Front-end code change data:
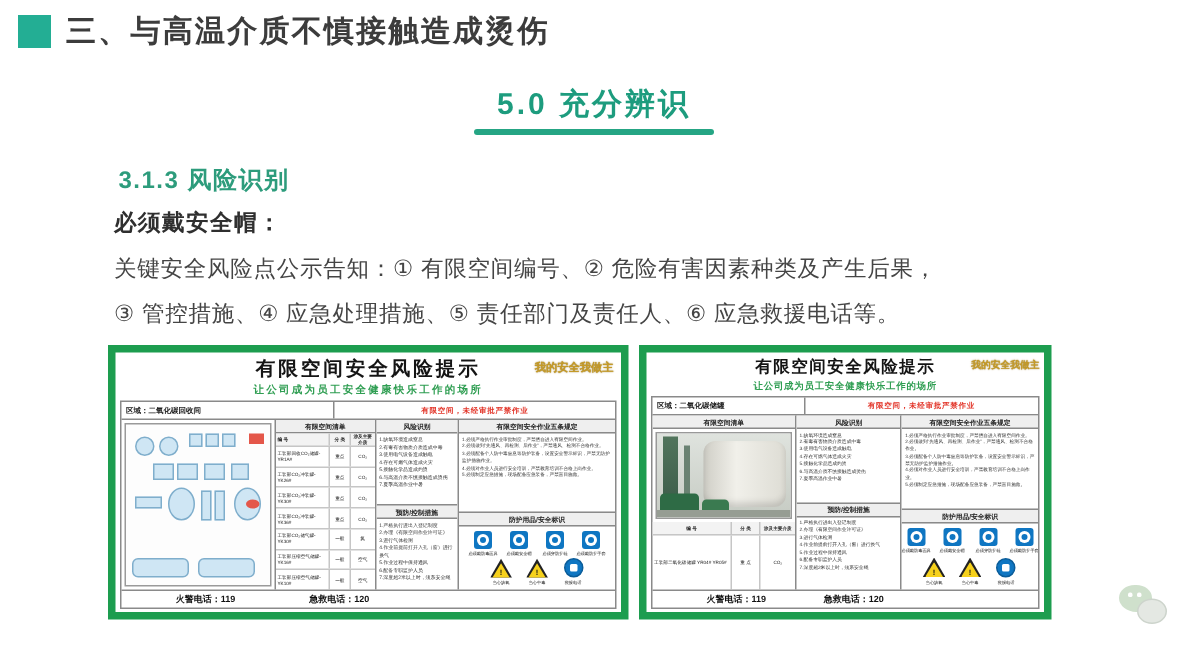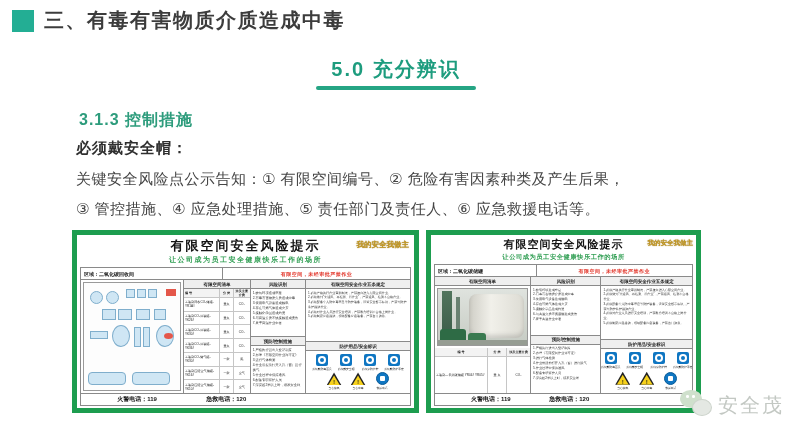--- a/index.html
+++ b/index.html
@@ -103,7 +103,7 @@
 <div class="slide">
 
   <div class="hdr-sq"></div>
-  <div class="hdr-title">三、有毒有害物质介质造成中毒</div>
+  <div class="hdr-title">三、与高温介质不慎接触造成烫伤</div>
   <div class="sec-title">5.0  充分辨识</div>
   <div class="sec-underline"></div>
   <div class="sub-title">3.1.3  控制措施</div>

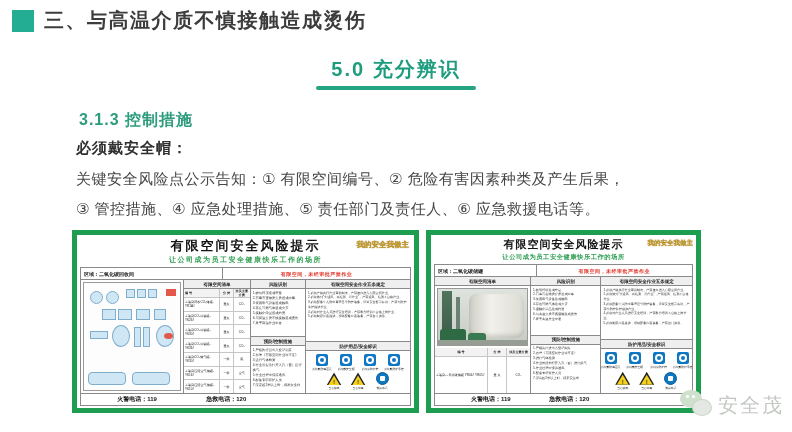--- a/index.html
+++ b/index.html
@@ -106,7 +106,7 @@
   <div class="hdr-title">三、与高温介质不慎接触造成烫伤</div>
   <div class="sec-title">5.0  充分辨识</div>
   <div class="sec-underline"></div>
-  <div class="sub-title">3.1.3  控制措施</div>
+  <div class="sub-title">3.1.3  风险识别</div>
   <div class="req-label">必须戴安全帽：</div>
   <div class="body-line body-2">③ 管控措施、④ 应急处理措施、⑤ 责任部门及责任人、⑥ 应急救援电话等。</div>
   <div class="body-line body-1">关键安全风险点公示告知：① 有限空间编号、② 危险有害因素种类及产生后果，</div>

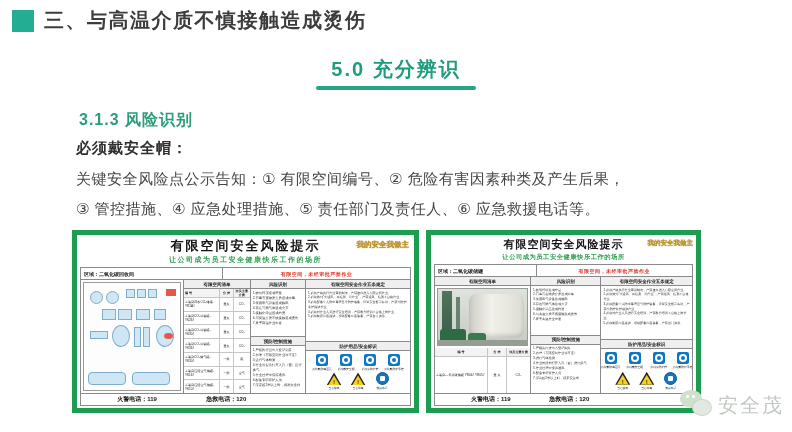--- a/index.html
+++ b/index.html
@@ -424,7 +424,6 @@
       <div class="wx-e" style="left:6px;top:5px;"></div>
       <div class="wx-e" style="left:12px;top:5px;"></div>
     </div>
-    <div class="wm-txt">安全茂</div>
   </div>
 
 </div>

PROBLEM DETAILS. Among the lines above, which contain the word "left"? Copy every one.

YOUR SOLUTION.
       <div class="wx-e" style="left:6px;top:5px;"></div>
       <div class="wx-e" style="left:12px;top:5px;"></div>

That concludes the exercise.